Persistence and Perseverance, a DNA Match, and the Combined Efforts of Multiple Law Enforcement Agencies and Forensic Science Partnerships Bring Justice to Family
Charles County, MD…Sheriff Troy D. Berry has announced an arrest has been made in the death of Vickie Lynn Belk who was found murdered 44-years-ago in a wooded area on Metropolitan Church Road in Bryans Road, MD. “This case occurred more than four decades ago and yet the detectives and forensics personnel never gave up. They continuously looked for ways to identify a suspect. This arrest serves as a reminder of our commitment to doing everything we can to solve crimes. We never give up. We never stop seeking justice for victims,” said Sheriff Berry. The facts of the case are as follows:
On Tuesday, August 28, 1979, Vickie Lynn Belk was reported missing to the Prince George’s County Police Department by her then boyfriend. The two had last seen each other the day before at the Department of Agriculture where they both worked. Belk never returned to her apartment in Suitland, MD.

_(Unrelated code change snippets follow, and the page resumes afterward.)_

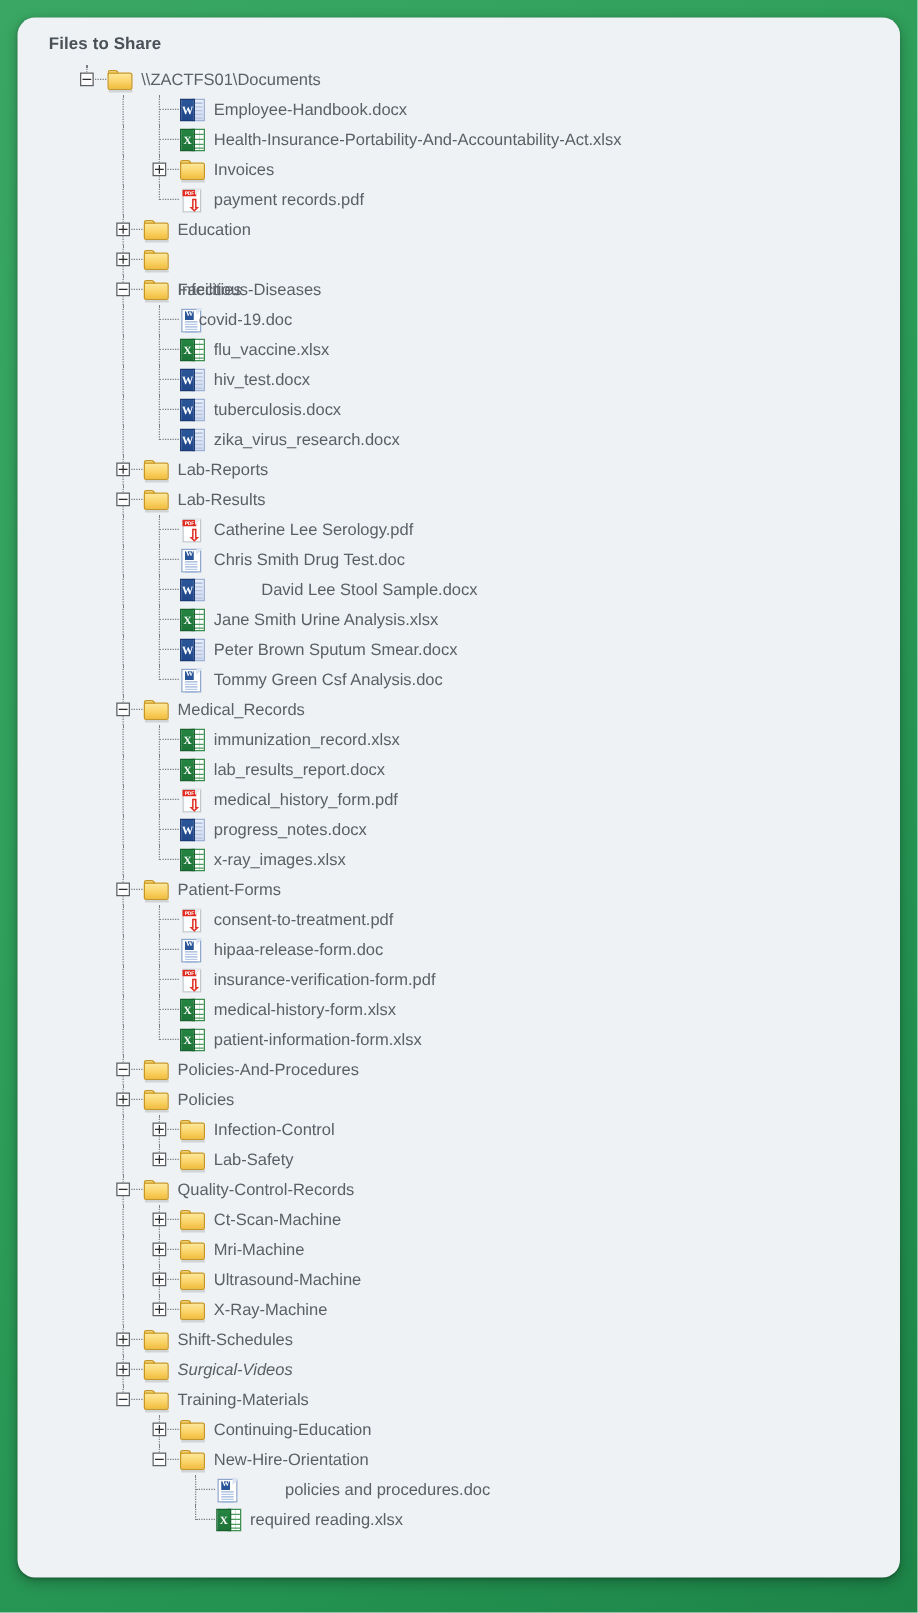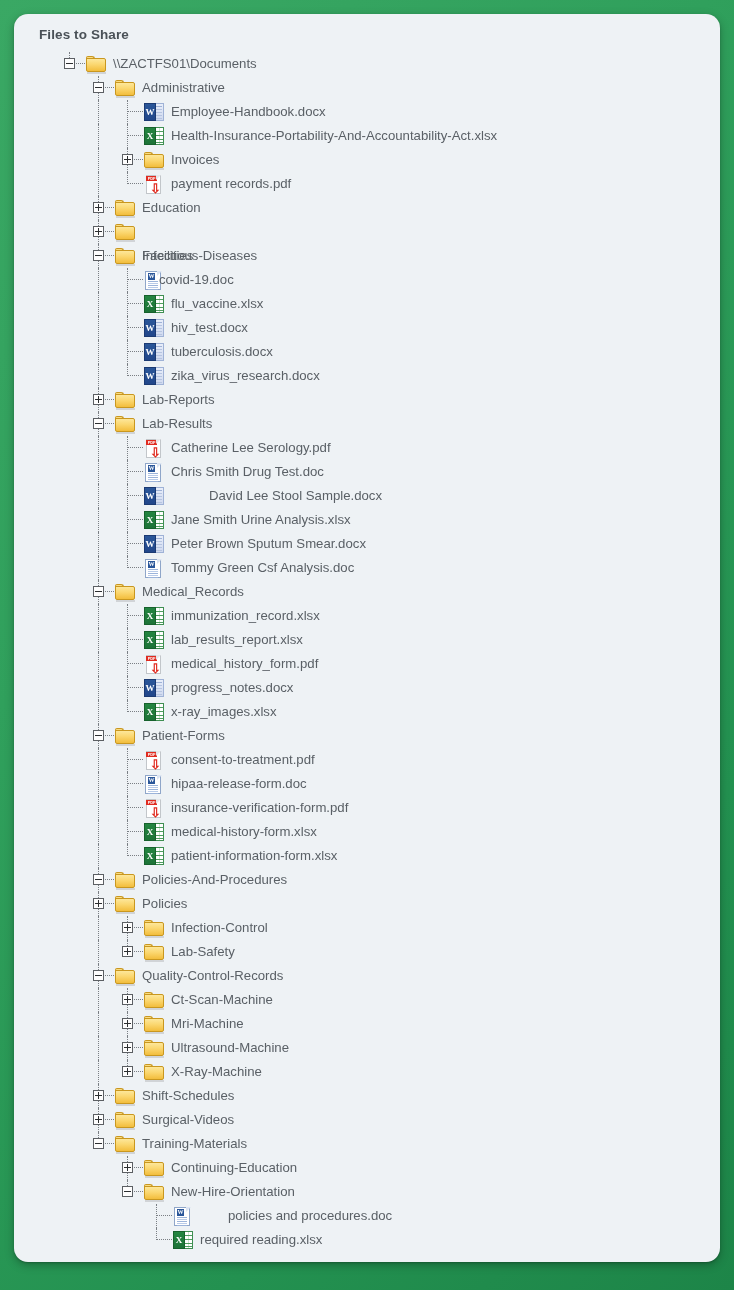--- a/index.html
+++ b/index.html
@@ -295,20 +295,6 @@
           <span class="row-label" style="position:absolute;left:93px;top:0;">\\ZACTFS01\Documents</span>
         </div>
         <div class="row">
-          <span class="trunk" style="left:84px;top:0;height:6px;"></span>
-          <span class="trunk" style="left:84px;top:17px;height:7px;"></span>
-          <span class="expander" style="left:79px;"></span>
-          <span class="stub" style="left:91px;"></span>
-          <span style="position:absolute;left:101px;top:0;width:22px;height:24px;">
-            <span class="icon ico-folder">
-              <span class="fsh"></span>
-              <span class="ft"></span>
-              <span class="fb"></span>
-            </span>
-          </span>
-          <span class="row-label" style="position:absolute;left:122px;top:0;">Administrative</span>
-        </div>
-        <div class="row">
           <span class="trunk" style="left:84px;top:0;height:24px;"></span>
           <span class="elbow-v" style="left:113px;top:0;height:24px;"></span>
           <span class="elbow" style="left:113px;"></span>

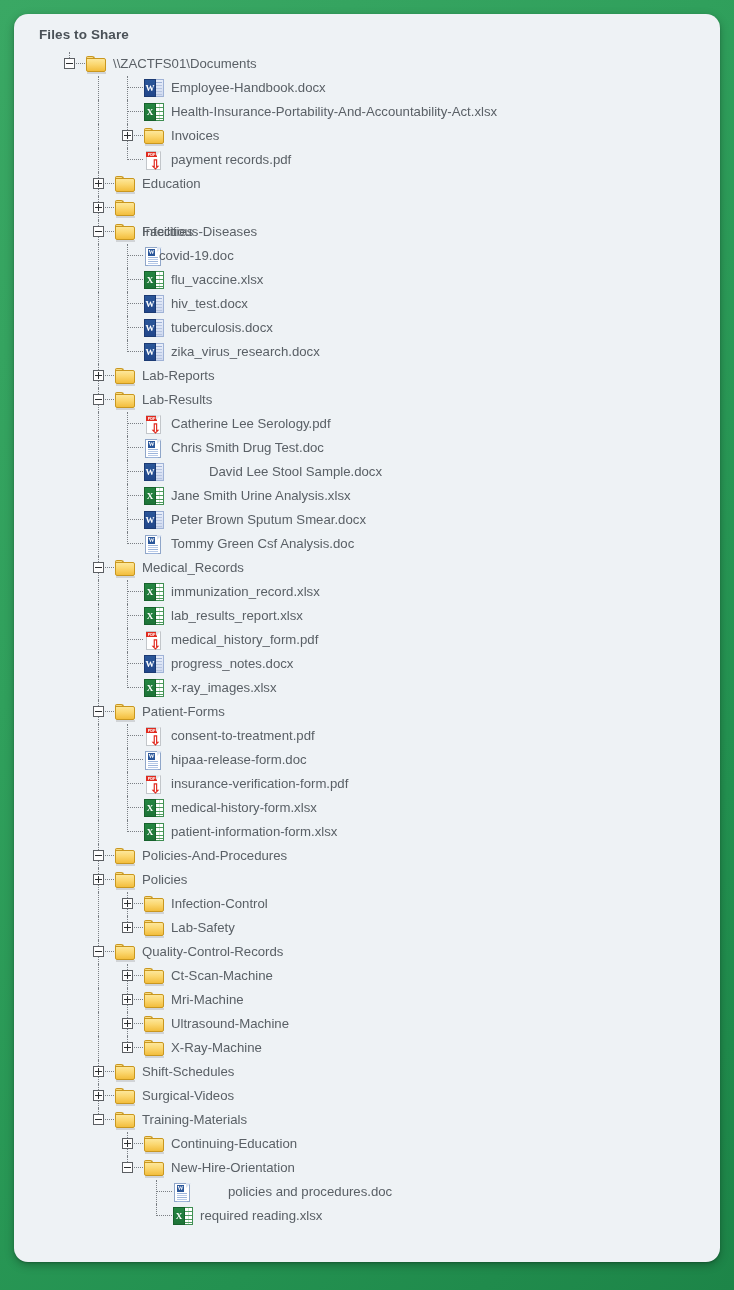--- a/index.html
+++ b/index.html
@@ -598,7 +598,7 @@
               <span class="tile">X</span>
             </span>
           </span>
-          <span class="row-label" style="position:absolute;left:151px;top:0;">lab_results_report.xlsx</span>
+          <span class="row-label" style="position:absolute;left:151px;top:0;">lab_results_report.docx</span>
         </div>
         <div class="row">
           <span class="trunk" style="left:84px;top:0;height:24px;"></span>

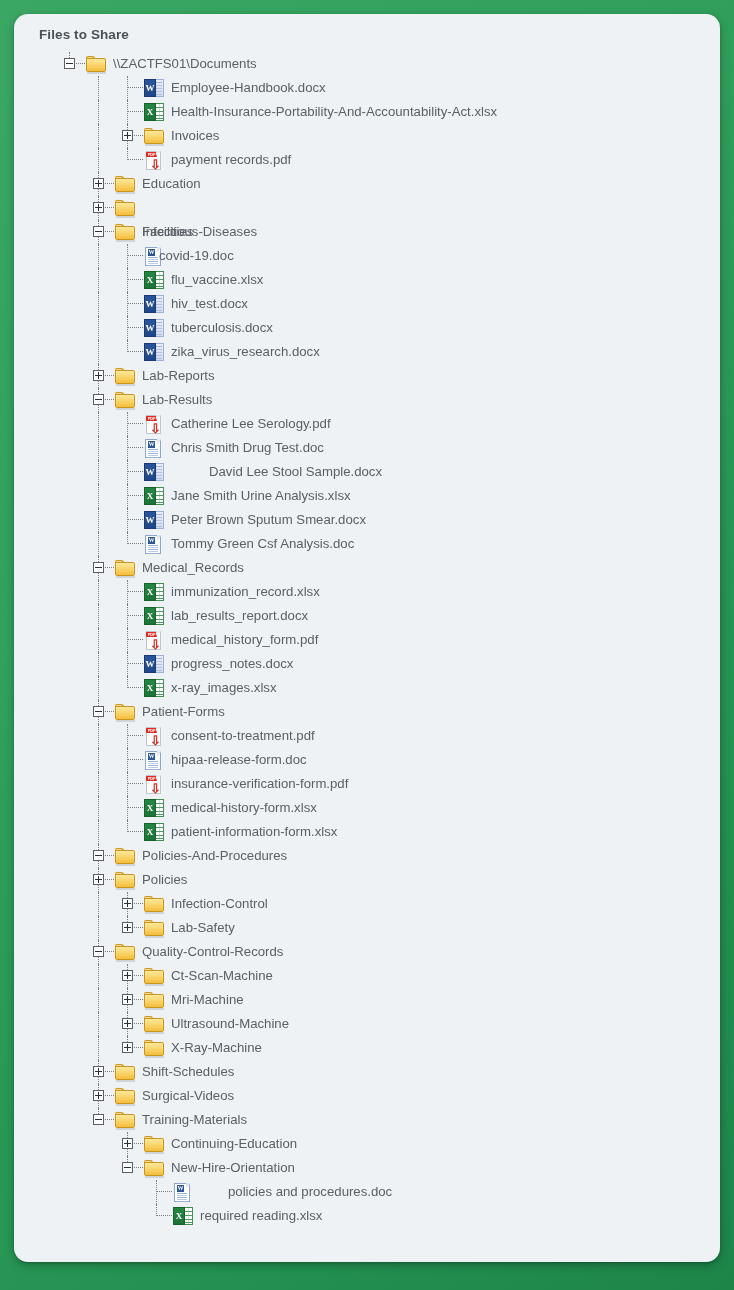--- a/index.html
+++ b/index.html
@@ -878,7 +878,7 @@
               <span class="fb"></span>
             </span>
           </span>
-          <span class="row-label" style="position:absolute;left:122px;top:0;">Surgical-Videos</span>
+          <span class="row-label" style="position:absolute;left:122px;top:0;font-style:italic;">Surgical-Videos</span>
         </div>
         <div class="row">
           <span class="trunk" style="left:84px;top:0;height:6px;"></span>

On Wednesday, August 29, at 7 p.m., a local teenager was riding his bike in the area of Metropolitan Church Road and Route 227 when he noticed a body on the ground in a wooded area, about 20 feet off of the roadway. He went home and called 9-1-1. Officers from the Charles County Sheriff’s Office arrived and determined the case appeared to be a murder.
On August 30, detectives positively identified the woman as Vickie Lynn Belk. The Office of the Chief Medical Examiner in Baltimore ruled the cause of death a gunshot wound.
During the initial investigation, investigators were proactive in recovering, processing and maintaining evidence. Investigators worked with allied agencies and forensics labs, pursuing leads; however, the case eventually went cold.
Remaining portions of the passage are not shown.